It could be. Solo is tricky, it functions as both an adverb and an adjective. Where it goes in a sentence can often indicate whether the conventional interpretation is one or the other:
- Parlo solo di libri/I only speak about books
- Mangiamo solo pane/We only eat bread
- Bevono solo latte/They only drink milk
- Parlo di libri (da) solo/I speak about books on my own
- Mangiamo pane (da) soli/We eat bread on our own
- Bevono latte (da) soli/They drink milk on their own
If you were to give Faccio solo il mio lavoro the meaning of I do my work alone then you would be placing very heavy emphasis on alone and taking advantage of the flexibility of Italian sentence structure :)

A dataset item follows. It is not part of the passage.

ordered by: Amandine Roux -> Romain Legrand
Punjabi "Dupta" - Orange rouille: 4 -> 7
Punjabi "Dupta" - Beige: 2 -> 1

Thanks as always for clarification, mukkapazza. Please allow me to clarify something above.
In English where you place the word only has relevance, and changes what it modifies. If only is placed right before a verb then it modifies that verb, if it is placed right before a noun that modifies that noun. e. g.
I eat only bread = I do not eat other foods, just the bread
I only eat bread = I eat bread, but I do not do anything else to the bread
OK I have a question. How would I express the difference between "I do just my job (and no one else's job)" vs. "I just do my job (and I don't do anything else)"?

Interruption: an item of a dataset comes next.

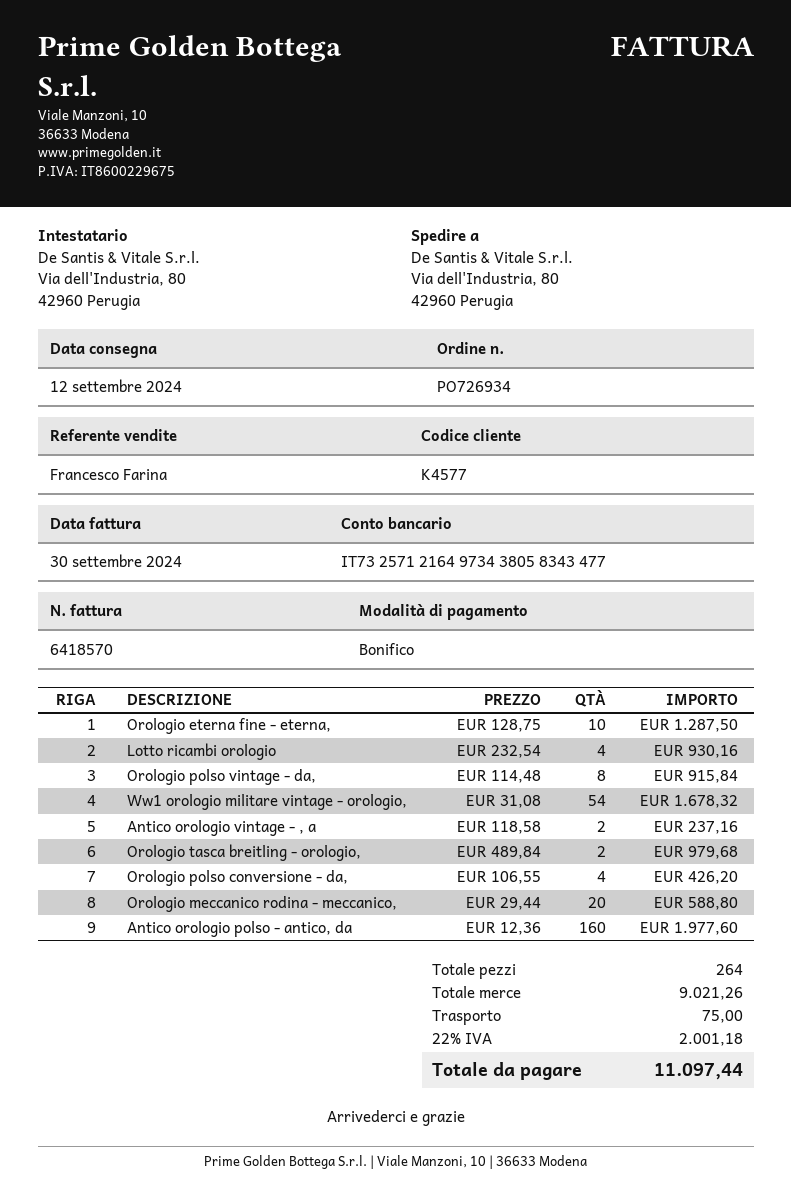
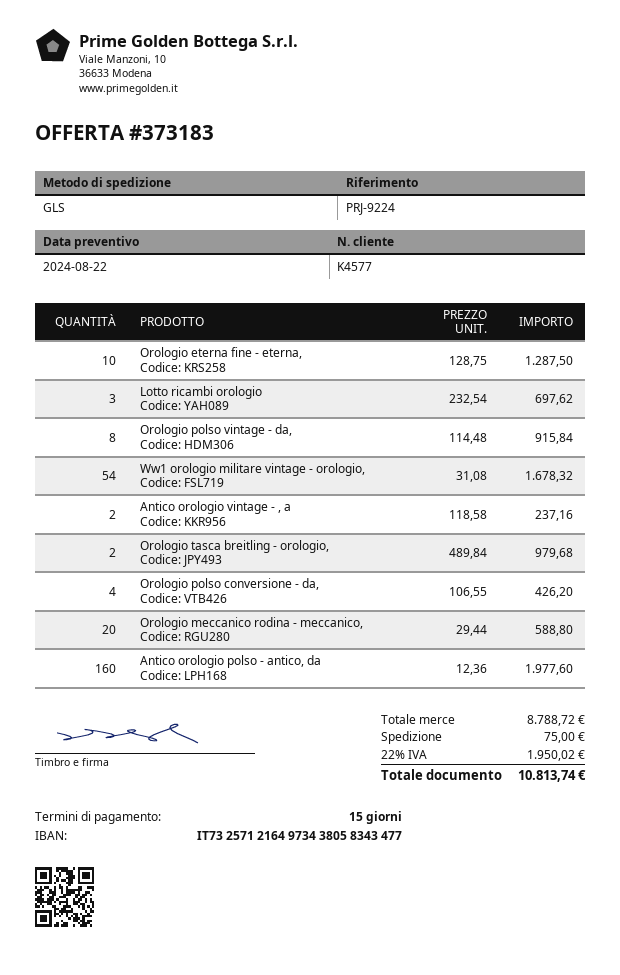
Lotto ricambi orologio: 4 x 232.54 = 930.16 -> 3 x 232.54 = 697.62
subtotal: 9021.26 -> 8788.72
tax: 22% = 2001.18 -> 22% = 1950.02
total: 11097.44 -> 10813.74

I wrote, "I do just my job." That is what it says in the order it's written. It was counted wrong. Yet, "I just do my job" was provided. If you ask me, it's exactly the same thing I wrote.
I cannot agree with Mukkapazza,, not about the Italian, but about the English. The difference between my job and my work is not relevant to the sentence.
I think her point was about word order in general not about 'job / work'. duo accepts I do my work alone. :-)
Well then the word 'work' serves as a verb, so I think that would be expressed as '(io) lavoro solo'.